**EXERCISE PROMPT:**
What is needed is an exact copy of the lines from the one containing "discount: 15% = 196.83 -> none" through the last line of the entries below, both included.

Before-and-after change records

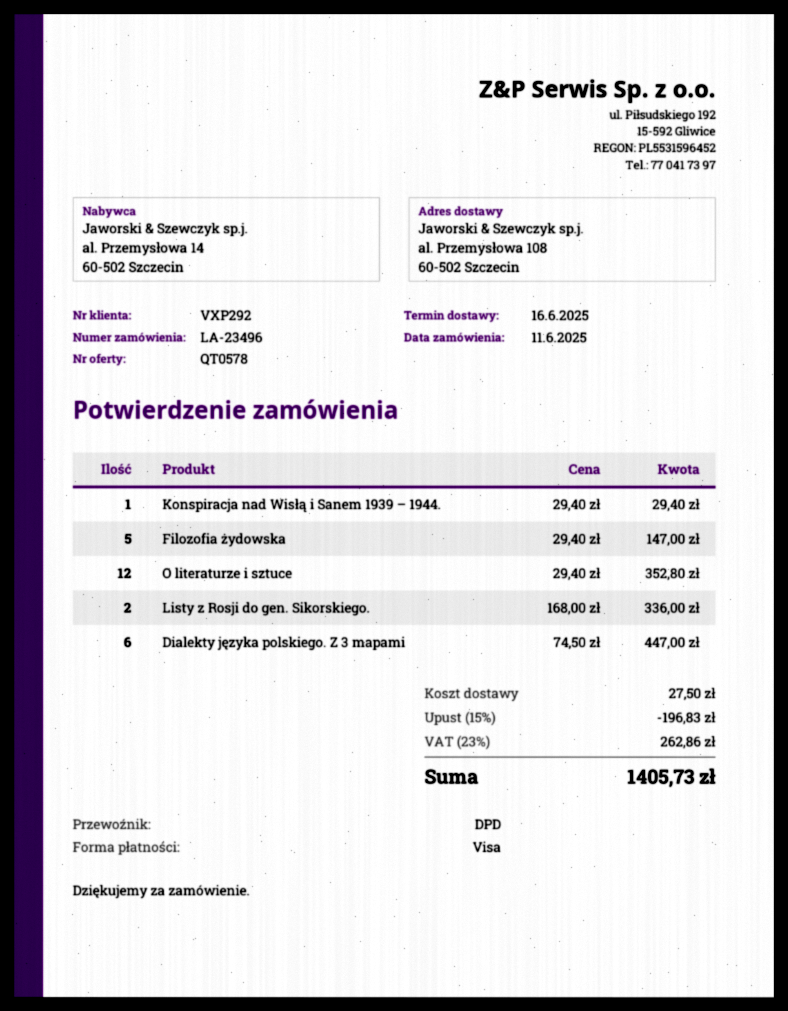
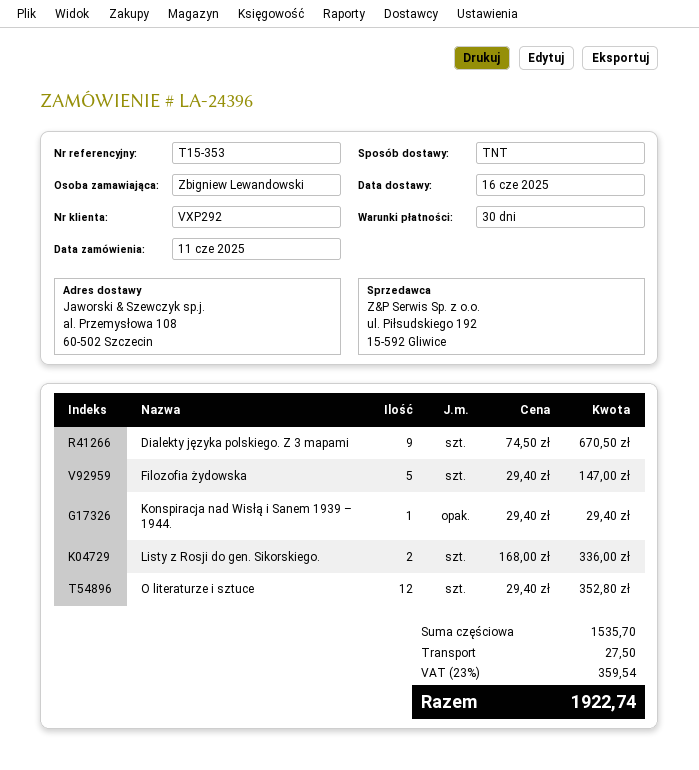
order number: LA-23496 -> LA-24396
shipping method: DPD -> TNT
Dialekty języka polskiego. Z 3 mapami: 6 x 74.50 = 447.00 -> 9 x 74.50 = 670.50
discount: 15% = 196.83 -> none
tax: 23% = 262.86 -> 23% = 359.54
total: 1405.73 -> 1922.74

**WORKED SOLUTION:**
discount: 15% = 196.83 -> none
tax: 23% = 262.86 -> 23% = 359.54
total: 1405.73 -> 1922.74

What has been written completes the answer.